#### WHAT YOU WILL DO:
Pictures stay out of the copy. Repeat exactly the lines from the first entry below through the line that contains "- Important: Currently", and nothing beyond.

:::

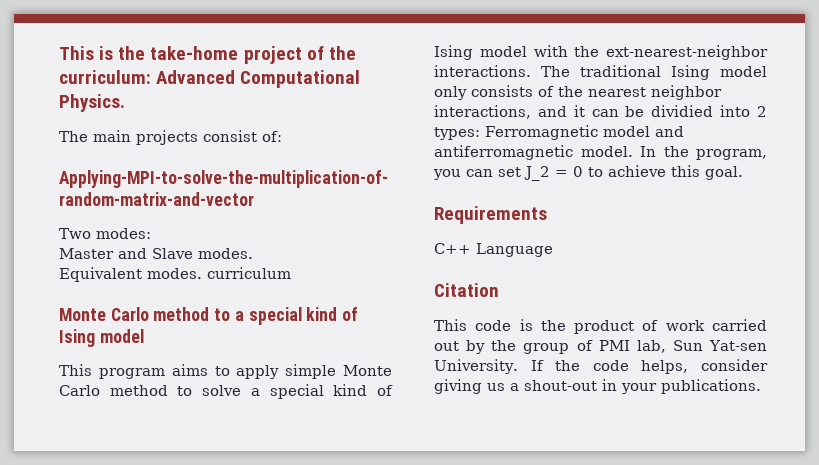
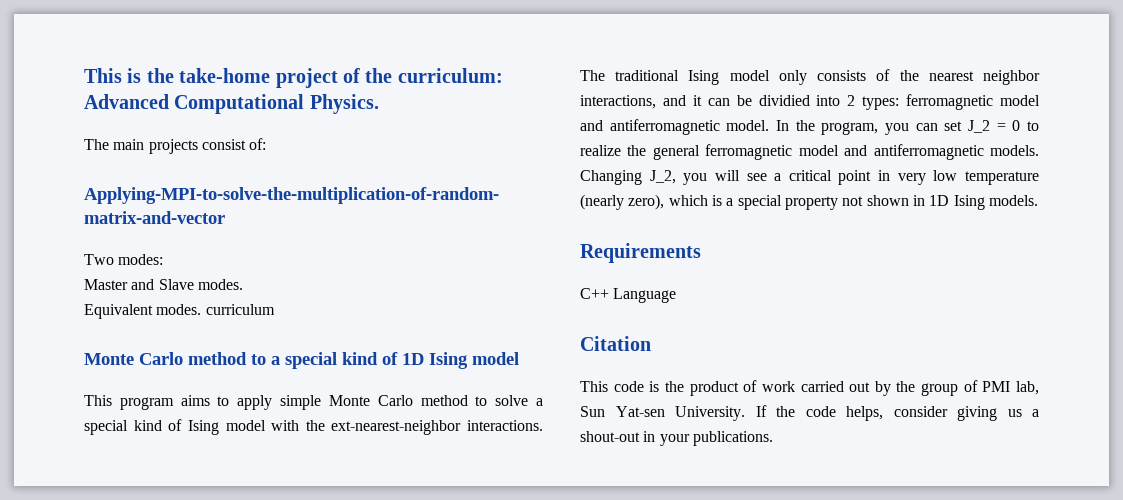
- Monte Carlo method to a special kind of Ising model
+ Monte Carlo method to a special kind of 1D Ising model
- The traditional Ising model only consists of the nearest neighbor interactions, and it can be dividied into 2 types: Ferromagnetic model and antiferromagnetic model.
+ The traditional Ising model only consists of the nearest neighbor interactions, and it can be dividied into 2 types: ferromagnetic model and antiferromagnetic model.
- In the program, you can set J_2 = 0 to achieve this goal.
+ In the program, you can set J_2 = 0 to realize the general ferromagnetic model and antiferromagnetic models. Changing J_2, you will see a critical point in very low temperature (nearly zero), which is a special property not shown in 1D Ising models.

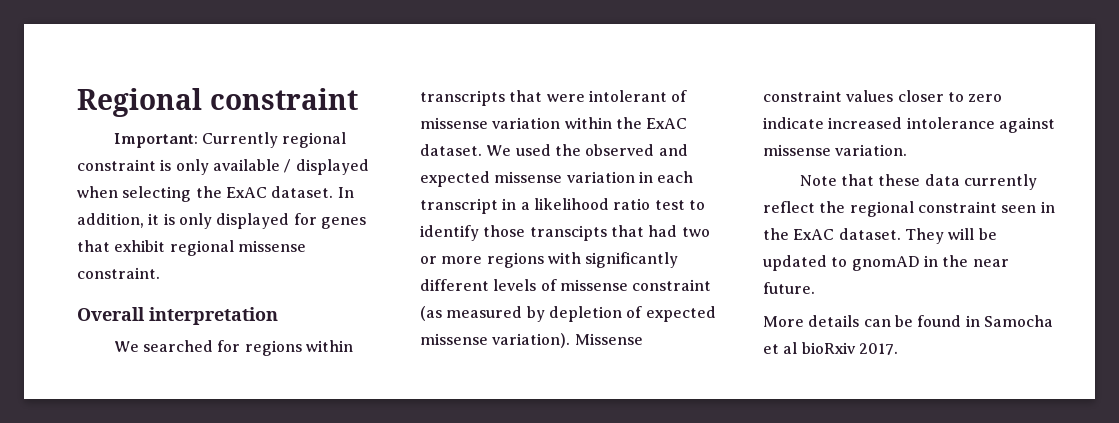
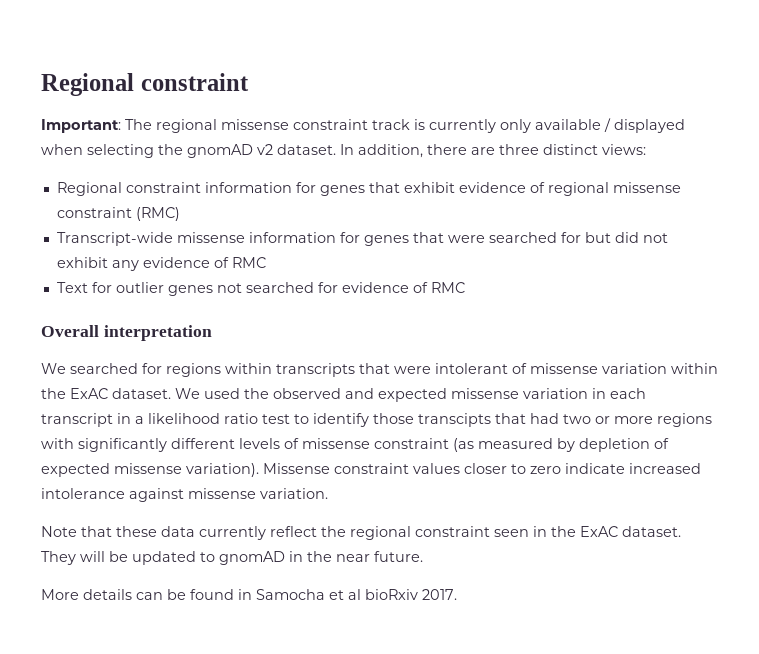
- Important: Currently regional constraint is only available / displayed when selecting the ExAC dataset.
+ Important: The regional missense constraint track is currently only available / displayed when selecting the gnomAD v2 dataset.
- In addition, it is only displayed for genes that exhibit regional missense constraint.
+ In addition, there are three distinct views:
+ Regional constraint information for genes that exhibit evidence of regional missense constraint (RMC)
+ Transcript-wide missense information for genes that were searched for but did not exhibit any evidence of RMC
+ Text for outlier genes not searched for evidence of RMC

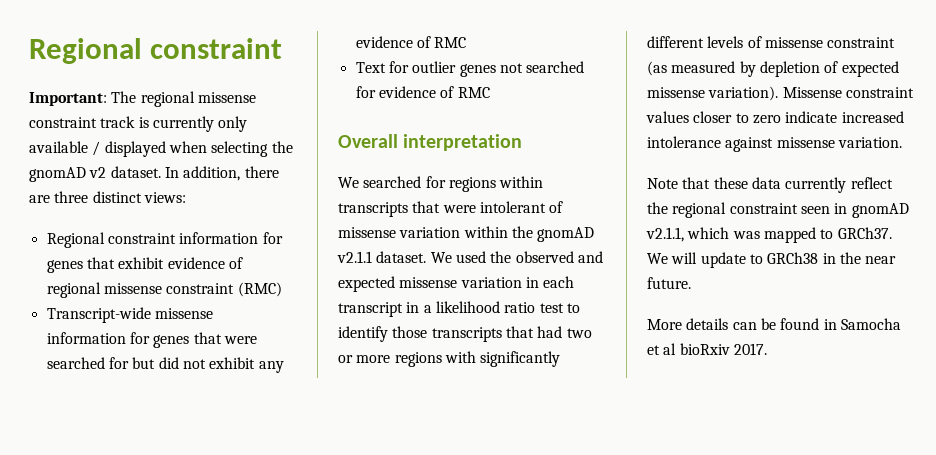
- We searched for regions within transcripts that were intolerant of missense variation within the ExAC dataset.
+ We searched for regions within transcripts that were intolerant of missense variation within the gnomAD v2.1.1 dataset.
- We used the observed and expected missense variation in each transcript in a likelihood ratio test to identify those transcipts that had two or more regions with significantly different levels of missense constraint (as measured by depletion of expected missense variation).
+ We used the observed and expected missense variation in each transcript in a likelihood ratio test to identify those transcripts that had two or more regions with significantly different levels of missense constraint (as measured by depletion of expected missense variation).
- Note that these data currently reflect the regional constraint seen in the ExAC dataset. They will be updated to gnomAD in the near future.
+ Note that these data currently reflect the regional constraint seen in gnomAD v2.1.1, which was mapped to GRCh37. We will update to GRCh38 in the near future.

:::

#### EXPECTED ANSWER:
- Monte Carlo method to a special kind of Ising model
+ Monte Carlo method to a special kind of 1D Ising model
- The traditional Ising model only consists of the nearest neighbor interactions, and it can be dividied into 2 types: Ferromagnetic model and antiferromagnetic model.
+ The traditional Ising model only consists of the nearest neighbor interactions, and it can be dividied into 2 types: ferromagnetic model and antiferromagnetic model.
- In the program, you can set J_2 = 0 to achieve this goal.
+ In the program, you can set J_2 = 0 to realize the general ferromagnetic model and antiferromagnetic models. Changing J_2, you will see a critical point in very low temperature (nearly zero), which is a special property not shown in 1D Ising models.

- Important: Currently regional constraint is only available / displayed when selecting the ExAC dataset.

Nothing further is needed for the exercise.